As he stood looking down at Jodie’s child, she could see a resemblance not only in their colouring but in their features, too. Her unease was increasing. What was he here for?
Her eyes widened. The tears coursing down his face indicated that he was more than a caring employer…and he hadn’t answered her question.
‘Are you the baby’s father?’ she repeated.
‘No,’ he choked. ‘I’m not.’
‘Then what is your connection with my stepsister?’ Andrina asked, as her unease began to subside.
‘This baby is my brother’s child.’
‘Oh.’
The feeling of impending doom was back.
‘And so where is he? Why wasn’t he there to support her? Where is this surgery where you employed Jodie?’
‘The answer to your first two questions is that Jonathan is dead. He died from leukaemia when she was six months pregnant. He was my junior partner in the practice. The two o
f them were madly in love, and when the illness, which progressed rapidly, took him, she couldn’t bear to stay in the place where they’d been so happy.
‘She went to live in London. I begged her not to go as I was concerned about both her physical and mental state, but she wouldn’t listen. Just packed her bags and went, leaving me with the address of a flat that she’d found. So you can imagine how I felt when I went to her place last time and found the whole complex empty. I wanted to be there for her. To make up in part for Jonathan not being around. Didn’t you wonder who the father of her child might be?’
‘Yes, of course I did,’ Andrina told him, motioning for them to go back into the other room so they didn’t wake the baby up. ‘But since the night she was killed in a road accident, my life has been turned upside down. I’ve had to take leave from my job and seem to do nothing but make feeds, keep up with his laundry and try to get some sleep.

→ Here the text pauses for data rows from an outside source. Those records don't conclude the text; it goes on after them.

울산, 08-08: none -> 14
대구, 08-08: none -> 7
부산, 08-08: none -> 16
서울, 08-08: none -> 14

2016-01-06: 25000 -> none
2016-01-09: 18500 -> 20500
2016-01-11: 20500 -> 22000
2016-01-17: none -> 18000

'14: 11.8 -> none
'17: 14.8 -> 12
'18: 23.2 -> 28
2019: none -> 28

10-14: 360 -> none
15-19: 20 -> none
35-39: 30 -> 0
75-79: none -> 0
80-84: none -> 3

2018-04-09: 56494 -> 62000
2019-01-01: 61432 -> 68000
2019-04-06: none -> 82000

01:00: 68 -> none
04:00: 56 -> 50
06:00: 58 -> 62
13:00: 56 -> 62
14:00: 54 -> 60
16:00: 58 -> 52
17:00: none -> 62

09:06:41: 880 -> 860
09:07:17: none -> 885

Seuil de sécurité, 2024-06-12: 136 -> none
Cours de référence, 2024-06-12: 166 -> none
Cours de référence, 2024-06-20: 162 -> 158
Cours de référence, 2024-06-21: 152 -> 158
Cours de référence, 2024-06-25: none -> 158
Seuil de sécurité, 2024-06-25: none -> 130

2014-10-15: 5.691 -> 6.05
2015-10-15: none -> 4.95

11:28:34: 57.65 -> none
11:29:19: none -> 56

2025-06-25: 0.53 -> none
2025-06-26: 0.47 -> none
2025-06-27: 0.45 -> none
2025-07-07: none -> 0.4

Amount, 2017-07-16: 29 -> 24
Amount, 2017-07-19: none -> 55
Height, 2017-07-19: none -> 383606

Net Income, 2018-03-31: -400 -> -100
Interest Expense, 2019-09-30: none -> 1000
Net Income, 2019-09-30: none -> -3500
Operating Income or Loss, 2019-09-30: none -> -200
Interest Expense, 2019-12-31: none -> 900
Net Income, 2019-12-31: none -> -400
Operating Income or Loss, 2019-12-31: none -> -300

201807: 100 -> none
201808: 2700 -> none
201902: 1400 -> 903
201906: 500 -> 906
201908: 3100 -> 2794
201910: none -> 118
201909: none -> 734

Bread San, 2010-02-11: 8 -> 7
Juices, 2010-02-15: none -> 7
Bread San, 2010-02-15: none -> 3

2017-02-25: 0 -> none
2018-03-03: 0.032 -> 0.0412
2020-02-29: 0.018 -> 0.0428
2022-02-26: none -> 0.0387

‘This is nothing like I had my life planned,’ she told him wearily, ‘but I had no choice. Jodie and I were never close, due to reasons that I won’t bore you with, but when I knew about the baby my responsibilities were clear-cut, and ever since I brought her child home with me I’ve lived from one day to the next. Trying to cope as best I can, both physically and financially, as I’ve had to take extended leave from my job.’
‘And what might that be?’
She smiled for the first time since she’d opened the door to him, and he thought that under less pressure she would be an attractive woman with her slenderness and the brown hair and hazel eyes.
‘It would seem that we have two things in common,’ Andrina told him. ‘The baby and our occupations. At the present time I’m employed as a registrar in a hospital not far from here. Although that was about to change as I’ve been doing some general practice training, with the intention of becoming a GP.’
There was surprise in the eyes meeting hers, and she thought grimly that, looking around this place, he must be thinking heaven help her patients if this was how she lived.